To determine if a change to the SOM algorithm leads to improvements, we must use quantitative performance measures. A commonly used metric is the **Quantization Error (QE)**, which measures the average distance between each input vector $x_i$ and its corresponding **Best Matching Unit (BMU)** after training. This metric evaluates how accurately the SOM represents the unput data distribution. The QE is given by the following expression:
$$
QE = \dfrac{1}{N}\sum_{i=1}^{N}\|x_i-w_{BMU(i)}\|
$$
where $N$ is the number of input samples and $w_{BMU(i)}$ is the weight vector of the BMU associated with $x_i$.
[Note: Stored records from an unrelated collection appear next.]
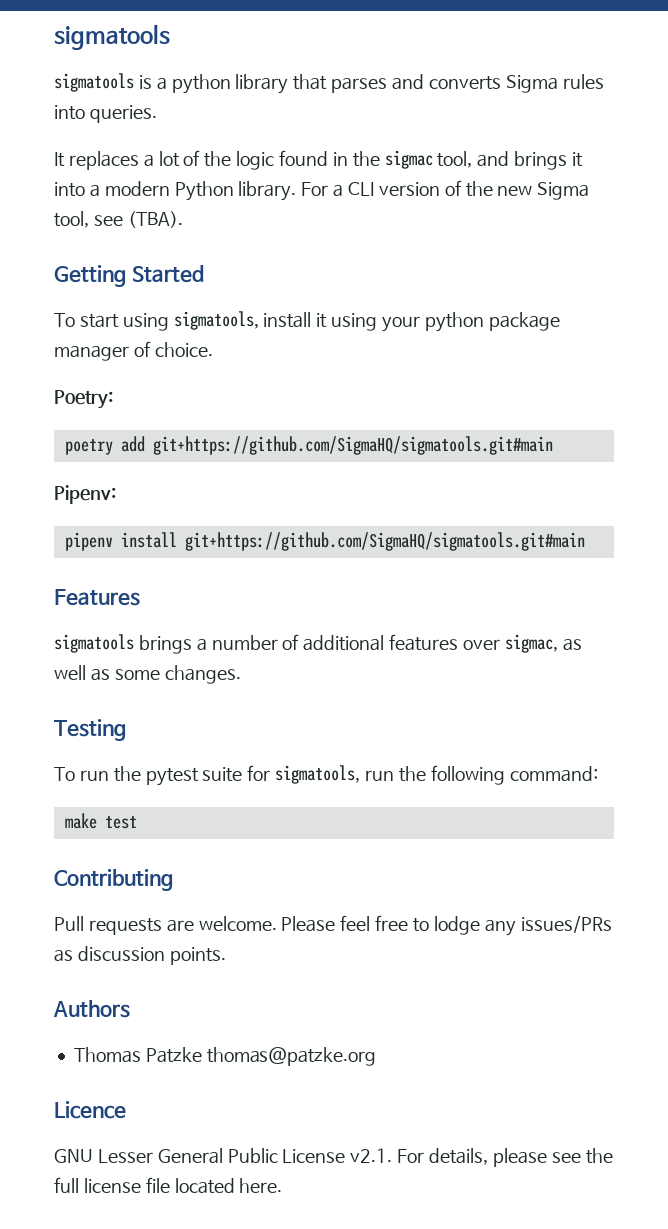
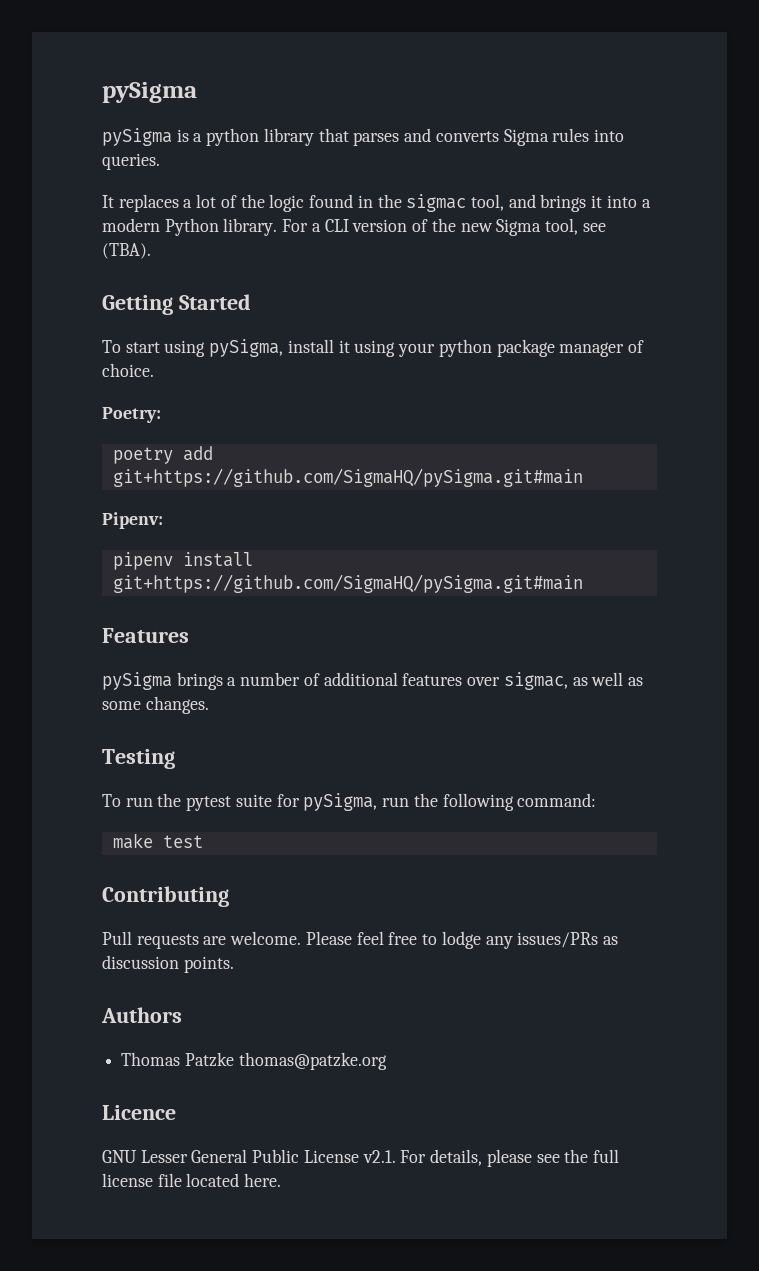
[54,24,170,50] [54,73,134,92] sigmatools // sigmatools -> [102,82,197,103] [102,128,172,146] pySigma // pySigma
[173,311,259,330] sigmatools, -> [209,339,284,357] pySigma,
[152,436,553,455] git+https://github.com/SigmaHQ/sigmatools.git#main -> [112,468,583,487] git+https://github.com/SigmaHQ/pySigma.git#main
[184,532,585,551] git+https://github.com/SigmaHQ/sigmatools.git#main -> [112,574,583,593] git+https://github.com/SigmaHQ/pySigma.git#main
[54,634,134,653] sigmatools -> [102,672,172,690] pySigma
[275,765,361,784] sigmatools, -> [303,793,378,811] pySigma,

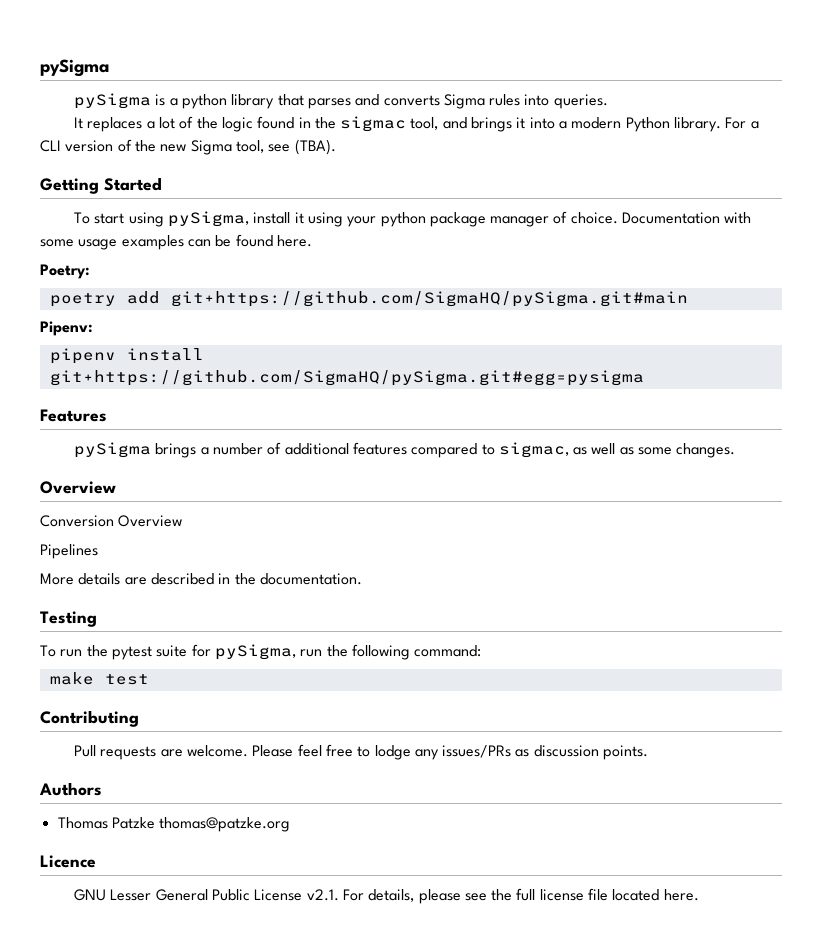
(154, 370) none -> [622,212,752,224] [40,234,312,250] Documentation with some usage examples can be found here.
[112,574,583,593] git+https://github.com/SigmaHQ/pySigma.git#main -> [49,370,644,386] git+https://github.com/SigmaHQ/pySigma.git#egg=pysigma
[467,677,501,686] over -> [411,443,495,458] compared to
(209, 705) none -> [40,481,116,494] [40,515,183,527] [40,544,98,559] [40,573,362,585] // Overview // Conversion Overview // Pipelines // More details are described in the documentation.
However, QE alone does not evaluate the preservation of the input space topology. For this reason, the Topographic Error (TE) is also commonly used. It measures the proportion of data samples for which the first and second BMUs are not adjacent in the map also quantifying topological distortions.

Formally, the TE is defined as:
$$
TE = \dfrac{1}{N} \sum_{i=1}^N u(x_i),
$$
where $u(x_i) = 1$ if the first and second BMUs of $x_i$ are not adjacent and $u(x_i) = 0$ otherwise. The TE takes values in the interval $[0,1]$, with lower values indicating better topological preservation.

An algorithmic change may be considered an improvement if it results in a lower QE while maintaining or reducing the TE.

<br><br>
## **Q2:** Write the version SOM1A, where you change the curve of the learning factor. Did you achieve improvements?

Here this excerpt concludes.